– Из-за этого вам не нужно волноваться. Уверен, настоятель храма вас простит. Вы пережили кошмар.
– Не хочу об этом вспоминать.
– И не надо.
Старушка глубоко вздыхает.
– Мне так тяжело… Во мне столько злости. Я ненавижу его. Кто бы он ни был. Знаю, что надо простить, как к этому призывает Священное Писание. Но… не могу справиться со своим чувством.

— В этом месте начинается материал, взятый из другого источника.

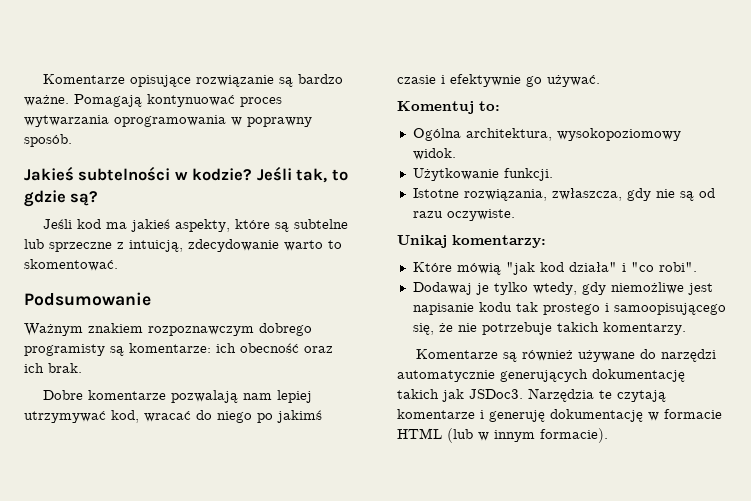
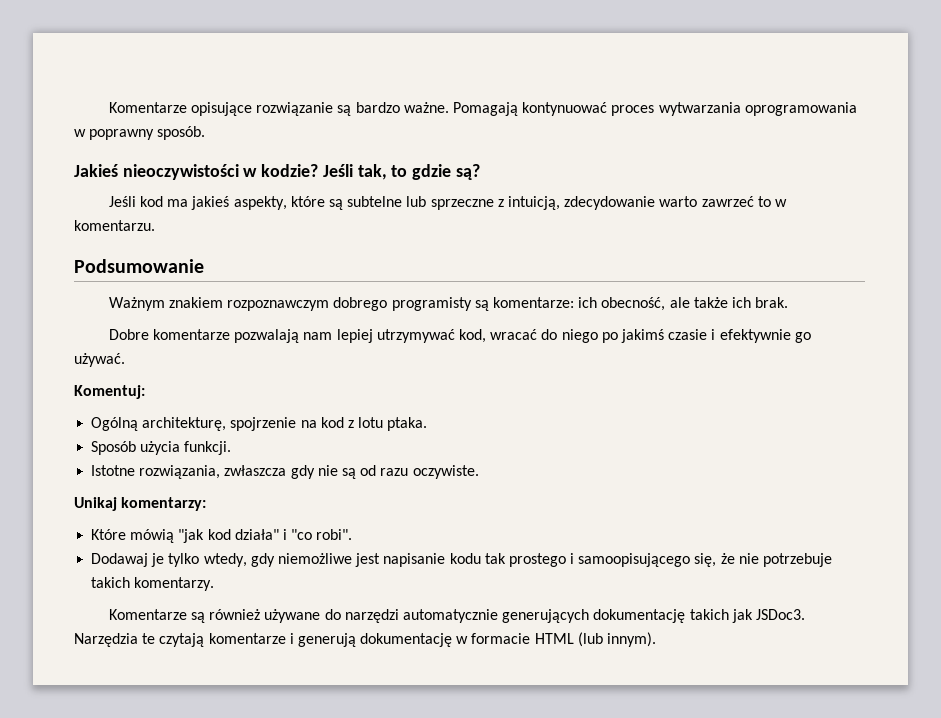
- Jakieś subtelności w kodzie?
+ Jakieś nieoczywistości w kodzie?
- Jeśli kod ma jakieś aspekty, które są subtelne lub sprzeczne z intuicją, zdecydowanie warto to skomentować.
+ Jeśli kod ma jakieś aspekty, które są subtelne lub sprzeczne z intuicją, zdecydowanie warto zawrzeć to w komentarzu.
- Ważnym znakiem rozpoznawczym dobrego programisty są komentarze: ich obecność oraz ich brak.
+ Ważnym znakiem rozpoznawczym dobrego programisty są komentarze: ich obecność, ale także ich brak.
- Komentuj to:
- Ogólna architektura, wysokopoziomowy widok.
- Użytkowanie funkcji.
+ Komentuj:
+ Ogólną architekturę, spojrzenie na kod z lotu ptaka.
+ Sposób użycia funkcji.
- Istotne rozwiązania, zwłaszcza, gdy nie są od razu oczywiste.
+ Istotne rozwiązania, zwłaszcza gdy nie są od razu oczywiste.
- Narzędzia te czytają komentarze i generuję dokumentację w formacie HTML (lub w innym formacie).
+ Narzędzia te czytają komentarze i generują dokumentację w formacie HTML (lub innym).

– Это естественная реакция, – говорю я. – Если бы сама оказалась на вашем месте, то думала и чувствовала точно также.
«Господи, пронеси мимо меня чашу сию», – думаю при этом.
– Так не должно быть, – рассуждает Галина Николаевна. – Я должна простить.
– Вы никого не должны прощать, – отвечаю ей. – Он это сделал. А не вы.
– Ненавистью этого не искоренить.
– Боюсь, этого не искоренить ничем, – замечаю, вспомнив тот случай с Романом Шварцем. Если бы полиция нашла преступника, и суд назначил ему наказание, другое дело. А так, выходит, что где-то шляется псих, способный просто так избить человека до беспамятства.
Заканчиваю перевязку (это могла бы сделать и медсестра, но мне самой захотелось хотя быть немного приободрить старушку и жаль, что не вышло), потом поднимаюсь в отделение функциональной диагностики. Там встречаю Ольгу Ромашину. Она готова пояснить результаты МРТ Максима Петровича.
– У музыканта довольно запущенная краниофарингиома, – она показывает на снимке. – Вот здесь она давит на зрительный перекрест головного мозга.
– Отсюда и слепота, – делаю вывод.
– Судя по размерам, она растёт много лет.
– Как же тогда объяснить временный возврат зрения?
– Мозг иногда показывает фокусы, – улыбается коллега.
– Черепная травма могла это вызвать?
– Может быть, она возбудила зрительную память?
– Нет, он видел, уж поверьте. Я была тому свидетелем, – отвечаю Ромашиной.
Она смеётся.
– Не знаю, что вам сказать. Судя по снимкам, пациент лет 5-7 должен быть абсолютно слеп.
– Просто удивительно.
После получения результатов возвращаюсь в палату, где меня дожидается Максим Петрович. Он полулежит на койке, на его ногах пристроилась Марта.
– Эллина Родионовна, – говорит больной, едва отворяю дверь.
Подхожу к нему.
– Как вы узнали, что это я?
Музыкант улыбается.
– Когда один орган чувств перестаёт работать, другие обостряются. Я узнал вас по шагам, они лёгкие, вы будто парите над землёй. А ещё по запаху. Сколько месяцев вашему малышу?
Я краснею. Неужели от меня так сильно пахнет молоком? Боже, как неудобно…
– Вы смутились, изменилось дыхание, – улыбается Максим Петрович. – Не нужно. От вас так приятно пахнет маленьким ребёнком. Сложный аромат из грудного молока, массажного масла, стирального порошка и чего-то ещё. Ах, ну конечно, – улыбка становится ещё шире, – это парфюм. Простите, что так много болтаю. Так что показал МРТ?
Прочищаю горло, поскольку всегда сложно озвучить пациенту плохую новость.
– У вас большая опухоль мозга. Она вызвала слепоту. Её можно оперировать, но из-за размера и расположения вряд ли будет возможность удалить целиком. Хотя такая возможность не исключается. Однако, если добавить облучение, есть надежда на полное выздоровление.
– И я снова буду видеть? – спрашивает Максим Петрович, затаив дыхание.
Господи, сколько надежды в этом голосе!
– После удаления опухоли и лучевой терапии этой возможности исключать нельзя. Хотя и маловероятно.
Музыкант улыбается.
– Было маловероятно, что я прозрел сегодня.
– Даже с точки зрения медицины невозможно, – замечаю в ответ.
– Знаете, я сегодня весь день провёл в парке. Просто смотрел. Как качаются ветви на ветру. Падают капли дождя в лужу, играют дети, проезжают мимо машины. Это красиво, правда?